Pencils to Pixels: A Systematic Study of Creative Drawings across Children, Adults and AI
Surabhi S Nath, Guiomar del Cuvillo y Schröder, Claire E. Stevenson
TL;DR
This work addresses the challenge of comparing visual creativity across humans and AI by assembling a diverse dataset of 1338 drawings from children, adults, and AI, all on the same MTCI-generated stimuli $G$, $I$, and $R$. It introduces a content–style framework, with four style metrics and multimodal content measures derived from CLIP embeddings and GPT-4o captions, enabling cross-agent creativity analysis. The study finds distinct group differences—AI shows higher ink density, children produce more components, and adults exhibit the greatest conceptual diversity—and reveals a marked misalignment between expert and automated creativity ratings, underscoring the need for multi-faceted evaluation.
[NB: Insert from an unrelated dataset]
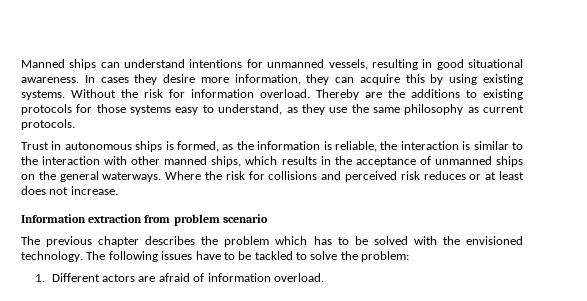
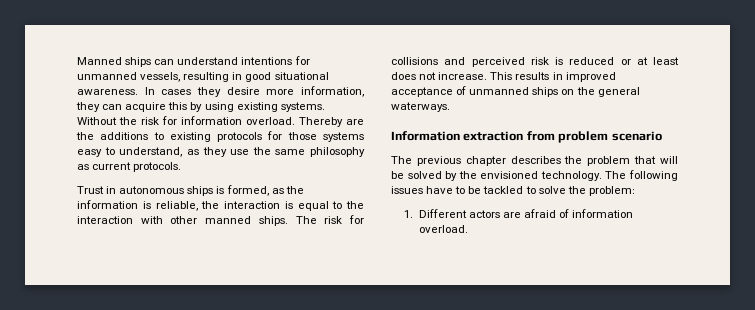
- Trust in autonomous ships is formed, as the information is reliable, the interaction is similar to the interaction with other manned ships, which results in the acceptance of unmanned ships on the general waterways. Where the risk for collisions and perceived risk reduces or at least does not increase.
+ Trust in autonomous ships is formed, as the information is reliable, the interaction is equal to the interaction with other manned ships. The risk for collisions and perceived risk is reduced or at least does not increase. This results in improved acceptance of unmanned ships on the general waterways.
- The previous chapter describes the problem which has to be solved with the envisioned technology.
+ The previous chapter describes the problem that will be solved by the envisioned technology.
The proposed framework and dataset provide domain-agnostic insights into creativity and offer practical paths to align AI outputs with human creative judgments, with data and code publicly available on GitHub.
Abstract
Can we derive computational metrics to quantify visual creativity in drawings across intelligent agents, while accounting for inherent differences in technical skill and style? To answer this, we curate a novel dataset consisting of 1338 drawings by children, adults and AI on a creative drawing task. We characterize two aspects of the drawings -- (1) style and (2) content. For style, we define measures of ink density, ink distribution and number of elements. For content, we use expert-annotated categories to study conceptual diversity, and image and text embeddings to compute distance measures. We compare the style, content and creativity of children, adults and AI drawings and build simple models to predict expert and automated creativity scores. We find significant differences in style and content in the groups -- children's drawings had more components, AI drawings had greater ink density, and adult drawings revealed maximum conceptual diversity. Notably, we highlight a misalignment between creativity judgments obtained through expert and automated ratings and discuss its implications. Through these efforts, our work provides, to the best of our knowledge, the first framework for studying human and artificial creativity beyond the textual modality, and attempts to arrive at the domain-agnostic principles underlying creativity. Our data and scripts are available on GitHub.